Input records:
○ ○ ○ ○
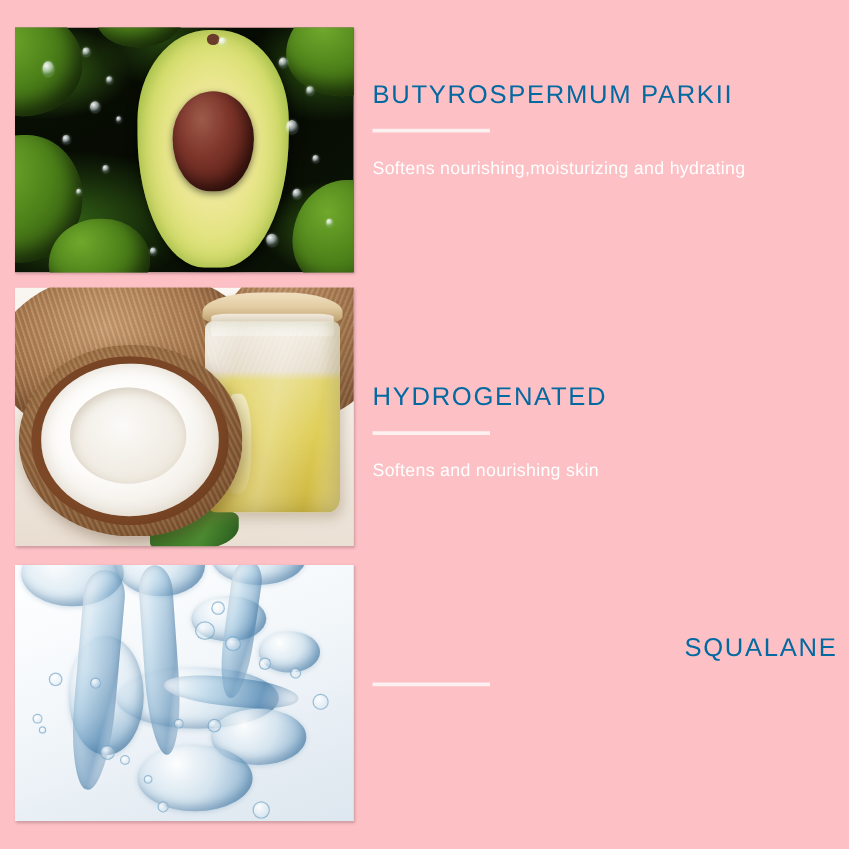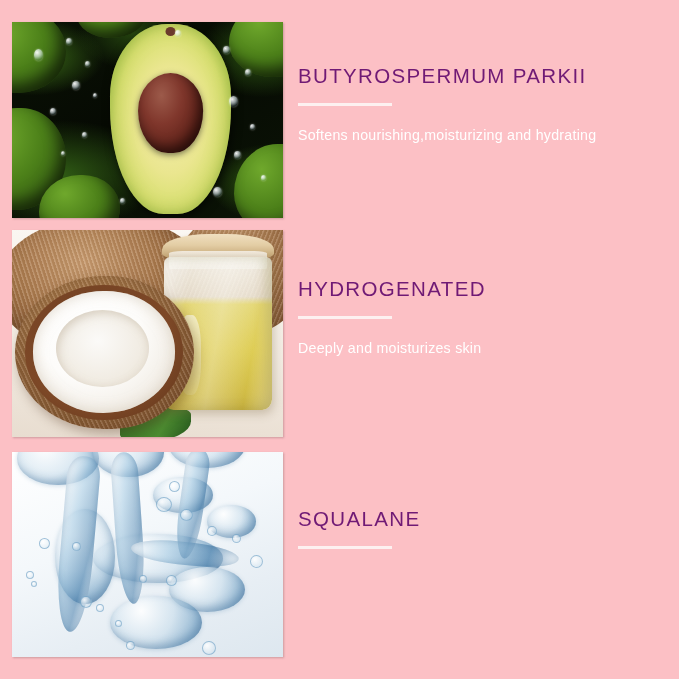--- a/index.html
+++ b/index.html
@@ -40,21 +40,21 @@
     width: 100%;
     height: 100%;
     overflow: hidden;
   }
   .info-col {
     position: absolute;
     left: 298px;
     width: 372px;
   }
   .ingredient-title {
-    color: #701a75;
+    color: #0369a1;
     font-size: 20.5px;
     letter-spacing: 1.35px;
     font-weight: 400;
     line-height: 24px;
     white-space: nowrap;
   }
   .title-rule {
     width: 94px;
     height: 3px;
     background: #fdf0f0;
@@ -338,24 +338,24 @@
         <div class="coco-open">
           <div class="coco-rim">
             <div class="coco-flesh">
               <div class="coco-cavity"></div>
             </div>
           </div>
         </div>
       </div>
     </div>
 
-    <div class="info-col" style="top:47px;">
+    <div class="info-col" style="top:76px;">
       <div class="ingredient-title">HYDROGENATED</div>
       <div class="title-rule"></div>
-      <div class="ingredient-desc" style="max-width:340px;">Deeply and moisturizes skin</div>
+      <div class="ingredient-desc" style="max-width:340px;">Softens and nourishing skin</div>
     </div>
   </div>
 
   <div class="ingredient-row" style="top:452px;">
 
     <div class="photo-frame" style="top:0; height:205px;">
       <div class="photo">
         <div class="gel-bg"></div>
 
         <div class="gel-blob" style="left:2%; top:-10%; width:30%; height:26%;"></div>
@@ -386,19 +386,19 @@
         <div class="gel-bubble" style="left:62%; top:28%; width:11px; height:10px;"></div>
         <div class="gel-bubble" style="left:72%; top:36%; width:8px; height:8px;"></div>
         <div class="gel-bubble" style="left:81%; top:40%; width:7px; height:7px;"></div>
         <div class="gel-bubble" style="left:88%; top:50%; width:11px; height:11px;"></div>
         <div class="gel-bubble" style="left:70%; top:92%; width:12px; height:12px;"></div>
         <div class="gel-bubble" style="left:57%; top:60%; width:9px; height:9px;"></div>
         <div class="gel-bubble" style="left:47%; top:60%; width:6px; height:6px;"></div>
       </div>
     </div>
 
-    <div class="info-col" style="top:55px;">
+    <div class="info-col" style="top:55px;text-align:right;">
       <div class="ingredient-title">SQUALANE</div>
       <div class="title-rule"></div>
     </div>
   </div>
 
 </div>
 
 </body></html>

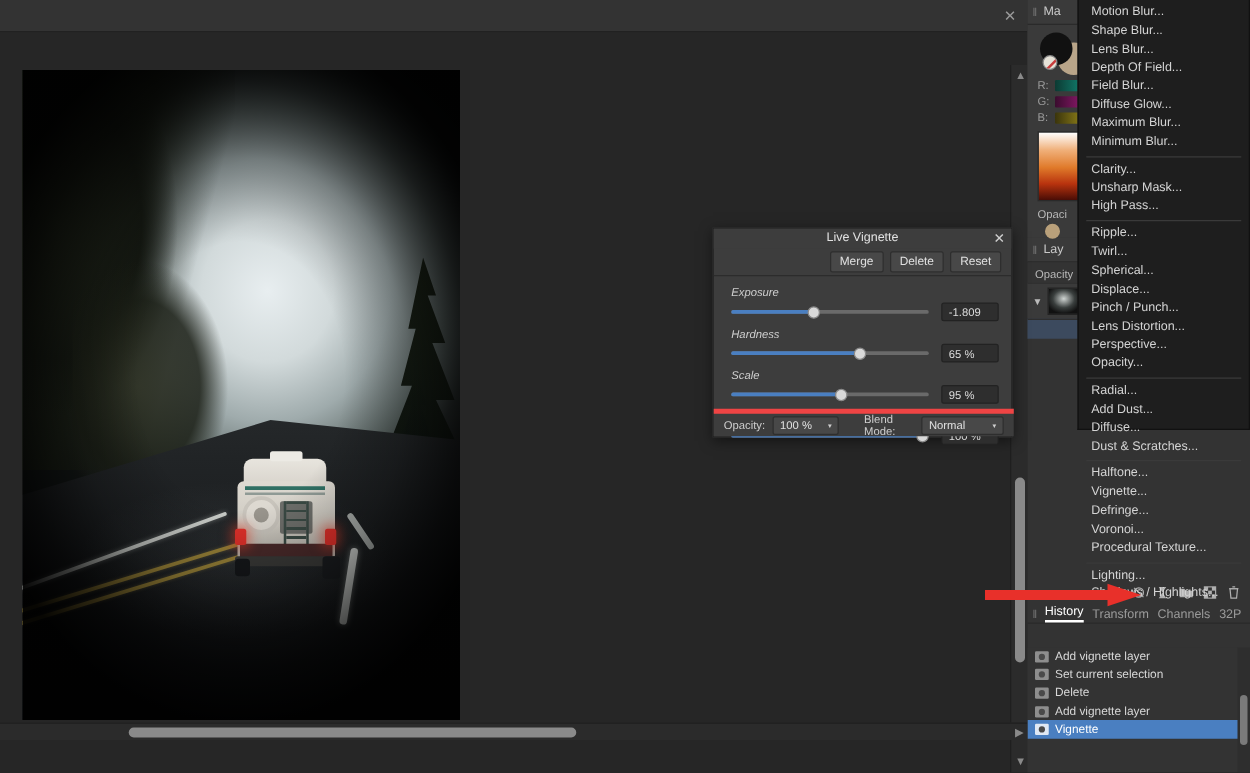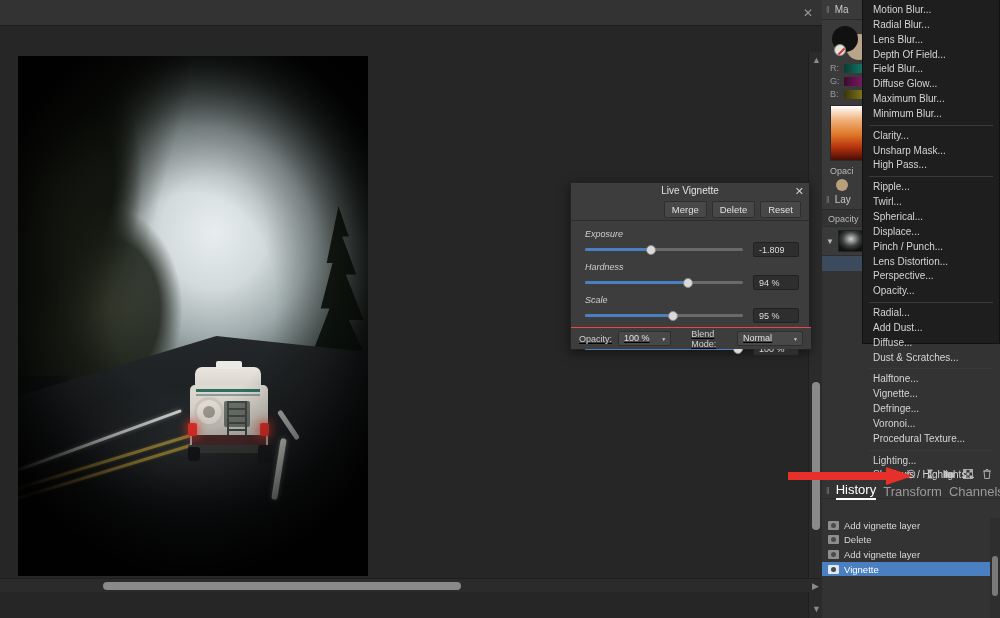--- a/index.html
+++ b/index.html
@@ -264,21 +264,21 @@
     position: absolute; right: 0; top: 464px; width: 178px; height: 20px;
     background: #333333; display: flex; align-items: center;
     justify-content: flex-end; gap: 7px; padding-right: 7px;
   }
   .ticon { width: 12px; height: 12px; color: #b0b0b0; cursor: pointer; }
   .hist-tabs {
     position: absolute; right: 0; top: 484px; width: 178px; height: 15px;
     background: #333333; display: flex; align-items: center; gap: 7px;
     padding-left: 4px; border-bottom: 1px solid #2a2a2a;
   }
-  .htab { color: #9a9a9a; font-size: 13px; cursor: pointer; }
+  .htab { color: #9a9a9a; font-size: 10px; cursor: pointer; }
   .htab.active { color: #ffffff; border-bottom: 2px solid #ffffff; padding-bottom: 1px; }
   .hist-pos {
     position: absolute; right: 0; top: 502px; width: 178px; height: 16px;
     display: flex; align-items: center; gap: 5px; padding: 0 6px;
     background: #333333;
   }
   .hist-pos-lab { color: #c2c2c2; font-size: 9px; }
   .pos-track { flex: 1; height: 3px; background: #4a7fc1; border-radius: 2px; position: relative; }
   .pos-knob {
     position: absolute; right: -2px; top: -3px; width: 9px; height: 9px;
@@ -345,22 +345,22 @@
     position: absolute; top: -3.5px; width: 10px; height: 10px; border-radius: 50%;
     background: #d9d9d9; border: 1px solid #8a8a8a; cursor: pointer;
   }
   .sl-val {
     margin-left: 10px; width: 46px; height: 15px; background: #2e2e2e;
     border: 1px solid #222; color: #dcdcdc; font-size: 9px;
     line-height: 14px; padding-left: 5px; border-radius: 2px;
   }
   .dlg-foot {
     position: absolute; left: 0; bottom: 0; width: 240px; height: 22px;
-    background: #3d3d3d; border-top: 1px solid #ef4444;
-    display: flex; align-items: center; padding: 0 8px; gap: 6px; text-decoration: underline;
+    background: #3d3d3d; border-top: 4px solid #ef4444;
+    display: flex; align-items: center; padding: 0 8px; gap: 6px;
   }
   .ft-lab { color: #cfcfcf; font-size: 9px; }
   .combo {
     background: #484848; border: 1px solid #2e2e2e; color: #e0e0e0;
     font-size: 9px; height: 15px; line-height: 13px; padding: 0 14px 0 5px;
     position: relative; border-radius: 2px; cursor: pointer;
   }
   .combo::after {
     content: "\25BC"; position: absolute; right: 4px; top: 1px;
     font-size: 5px; color: #cfcfcf;
@@ -501,40 +501,44 @@
     </div>
 
 
     <div class="hist-list">
       <div class="hist-item">
         <span class="cam-icon"></span>
         <span>Add vignette layer</span>
       </div>
       <div class="hist-item">
         <span class="cam-icon"></span>
+        <span>Set current selection</span>
+      </div>
+      <div class="hist-item">
+        <span class="cam-icon"></span>
         <span>Delete</span>
       </div>
       <div class="hist-item">
         <span class="cam-icon"></span>
         <span>Add vignette layer</span>
       </div>
       <div class="hist-item sel">
         <span class="cam-icon"></span>
         <span>Vignette</span>
       </div>
     </div>
 
     <div class="hist-scroll">
       <div class="hist-scroll-thumb"></div>
     </div>
   </div>
 
   <div class="menu">
     <div class="menu-item">Motion Blur...</div>
-    <div class="menu-item">Radial Blur...</div>
+    <div class="menu-item">Shape Blur...</div>
     <div class="menu-item">Lens Blur...</div>
     <div class="menu-item">Depth Of Field...</div>
     <div class="menu-item">Field Blur...</div>
     <div class="menu-item">Diffuse Glow...</div>
     <div class="menu-item">Maximum Blur...</div>
     <div class="menu-item">Minimum Blur...</div>
     <div class="menu-sep"></div>
     <div class="menu-item">Clarity...</div>
     <div class="menu-item">Unsharp Mask...</div>
     <div class="menu-item">High Pass...</div>
@@ -587,21 +591,21 @@
         </div>
         <div class="sl-val">-1.809</div>
       </div>
 
       <div class="sl-label">Hardness</div>
       <div class="sl-row">
         <div class="sl-track">
           <div class="sl-fill" style="width:65%"></div>
           <div class="sl-knob" style="left:calc(65% - 5px)"></div>
         </div>
-        <div class="sl-val">94 %</div>
+        <div class="sl-val">65 %</div>
       </div>
 
       <div class="sl-label">Scale</div>
       <div class="sl-row">
         <div class="sl-track">
           <div class="sl-fill" style="width:56%"></div>
           <div class="sl-knob" style="left:calc(56% - 5px)"></div>
         </div>
         <div class="sl-val">95 %</div>
       </div>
○ ○ ○ ○
Exercise details: The answer must repeat every line of the listing exactly and leave the pictures out.

Final answer:
--- a/index.html
+++ b/index.html
@@ -40,21 +40,21 @@
     width: 100%;
     height: 100%;
     overflow: hidden;
   }
   .info-col {
     position: absolute;
     left: 298px;
     width: 372px;
   }
   .ingredient-title {
-    color: #701a75;
+    color: #0369a1;
     font-size: 20.5px;
     letter-spacing: 1.35px;
     font-weight: 400;
     line-height: 24px;
     white-space: nowrap;
   }
   .title-rule {
     width: 94px;
     height: 3px;
     background: #fdf0f0;
@@ -338,24 +338,24 @@
         <div class="coco-open">
           <div class="coco-rim">
             <div class="coco-flesh">
               <div class="coco-cavity"></div>
             </div>
           </div>
         </div>
       </div>
     </div>
 
-    <div class="info-col" style="top:47px;">
+    <div class="info-col" style="top:76px;">
       <div class="ingredient-title">HYDROGENATED</div>
       <div class="title-rule"></div>
-      <div class="ingredient-desc" style="max-width:340px;">Deeply and moisturizes skin</div>
+      <div class="ingredient-desc" style="max-width:340px;">Softens and nourishing skin</div>
     </div>
   </div>
 
   <div class="ingredient-row" style="top:452px;">
 
     <div class="photo-frame" style="top:0; height:205px;">
       <div class="photo">
         <div class="gel-bg"></div>
 
         <div class="gel-blob" style="left:2%; top:-10%; width:30%; height:26%;"></div>
@@ -386,19 +386,19 @@
         <div class="gel-bubble" style="left:62%; top:28%; width:11px; height:10px;"></div>
         <div class="gel-bubble" style="left:72%; top:36%; width:8px; height:8px;"></div>
         <div class="gel-bubble" style="left:81%; top:40%; width:7px; height:7px;"></div>
         <div class="gel-bubble" style="left:88%; top:50%; width:11px; height:11px;"></div>
         <div class="gel-bubble" style="left:70%; top:92%; width:12px; height:12px;"></div>
         <div class="gel-bubble" style="left:57%; top:60%; width:9px; height:9px;"></div>
         <div class="gel-bubble" style="left:47%; top:60%; width:6px; height:6px;"></div>
       </div>
     </div>
 
-    <div class="info-col" style="top:55px;">
+    <div class="info-col" style="top:55px;text-align:right;">
       <div class="ingredient-title">SQUALANE</div>
       <div class="title-rule"></div>
     </div>
   </div>
 
 </div>
 
 </body></html>

--- a/index.html
+++ b/index.html
@@ -264,21 +264,21 @@
     position: absolute; right: 0; top: 464px; width: 178px; height: 20px;
     background: #333333; display: flex; align-items: center;
     justify-content: flex-end; gap: 7px; padding-right: 7px;
   }
   .ticon { width: 12px; height: 12px; color: #b0b0b0; cursor: pointer; }
   .hist-tabs {
     position: absolute; right: 0; top: 484px; width: 178px; height: 15px;
     background: #333333; display: flex; align-items: center; gap: 7px;
     padding-left: 4px; border-bottom: 1px solid #2a2a2a;
   }
-  .htab { color: #9a9a9a; font-size: 13px; cursor: pointer; }
+  .htab { color: #9a9a9a; font-size: 10px; cursor: pointer; }
   .htab.active { color: #ffffff; border-bottom: 2px solid #ffffff; padding-bottom: 1px; }
   .hist-pos {
     position: absolute; right: 0; top: 502px; width: 178px; height: 16px;
     display: flex; align-items: center; gap: 5px; padding: 0 6px;
     background: #333333;
   }
   .hist-pos-lab { color: #c2c2c2; font-size: 9px; }
   .pos-track { flex: 1; height: 3px; background: #4a7fc1; border-radius: 2px; position: relative; }
   .pos-knob {
     position: absolute; right: -2px; top: -3px; width: 9px; height: 9px;
@@ -345,22 +345,22 @@
     position: absolute; top: -3.5px; width: 10px; height: 10px; border-radius: 50%;
     background: #d9d9d9; border: 1px solid #8a8a8a; cursor: pointer;
   }
   .sl-val {
     margin-left: 10px; width: 46px; height: 15px; background: #2e2e2e;
     border: 1px solid #222; color: #dcdcdc; font-size: 9px;
     line-height: 14px; padding-left: 5px; border-radius: 2px;
   }
   .dlg-foot {
     position: absolute; left: 0; bottom: 0; width: 240px; height: 22px;
-    background: #3d3d3d; border-top: 1px solid #ef4444;
-    display: flex; align-items: center; padding: 0 8px; gap: 6px; text-decoration: underline;
+    background: #3d3d3d; border-top: 4px solid #ef4444;
+    display: flex; align-items: center; padding: 0 8px; gap: 6px;
   }
   .ft-lab { color: #cfcfcf; font-size: 9px; }
   .combo {
     background: #484848; border: 1px solid #2e2e2e; color: #e0e0e0;
     font-size: 9px; height: 15px; line-height: 13px; padding: 0 14px 0 5px;
     position: relative; border-radius: 2px; cursor: pointer;
   }
   .combo::after {
     content: "\25BC"; position: absolute; right: 4px; top: 1px;
     font-size: 5px; color: #cfcfcf;
@@ -501,40 +501,44 @@
     </div>
 
 
     <div class="hist-list">
       <div class="hist-item">
         <span class="cam-icon"></span>
         <span>Add vignette layer</span>
       </div>
       <div class="hist-item">
         <span class="cam-icon"></span>
+        <span>Set current selection</span>
+      </div>
+      <div class="hist-item">
+        <span class="cam-icon"></span>
         <span>Delete</span>
       </div>
       <div class="hist-item">
         <span class="cam-icon"></span>
         <span>Add vignette layer</span>
       </div>
       <div class="hist-item sel">
         <span class="cam-icon"></span>
         <span>Vignette</span>
       </div>
     </div>
 
     <div class="hist-scroll">
       <div class="hist-scroll-thumb"></div>
     </div>
   </div>
 
   <div class="menu">
     <div class="menu-item">Motion Blur...</div>
-    <div class="menu-item">Radial Blur...</div>
+    <div class="menu-item">Shape Blur...</div>
     <div class="menu-item">Lens Blur...</div>
     <div class="menu-item">Depth Of Field...</div>
     <div class="menu-item">Field Blur...</div>
     <div class="menu-item">Diffuse Glow...</div>
     <div class="menu-item">Maximum Blur...</div>
     <div class="menu-item">Minimum Blur...</div>
     <div class="menu-sep"></div>
     <div class="menu-item">Clarity...</div>
     <div class="menu-item">Unsharp Mask...</div>
     <div class="menu-item">High Pass...</div>
@@ -587,21 +591,21 @@
         </div>
         <div class="sl-val">-1.809</div>
       </div>
 
       <div class="sl-label">Hardness</div>
       <div class="sl-row">
         <div class="sl-track">
           <div class="sl-fill" style="width:65%"></div>
           <div class="sl-knob" style="left:calc(65% - 5px)"></div>
         </div>
-        <div class="sl-val">94 %</div>
+        <div class="sl-val">65 %</div>
       </div>
 
       <div class="sl-label">Scale</div>
       <div class="sl-row">
         <div class="sl-track">
           <div class="sl-fill" style="width:56%"></div>
           <div class="sl-knob" style="left:calc(56% - 5px)"></div>
         </div>
         <div class="sl-val">95 %</div>
       </div>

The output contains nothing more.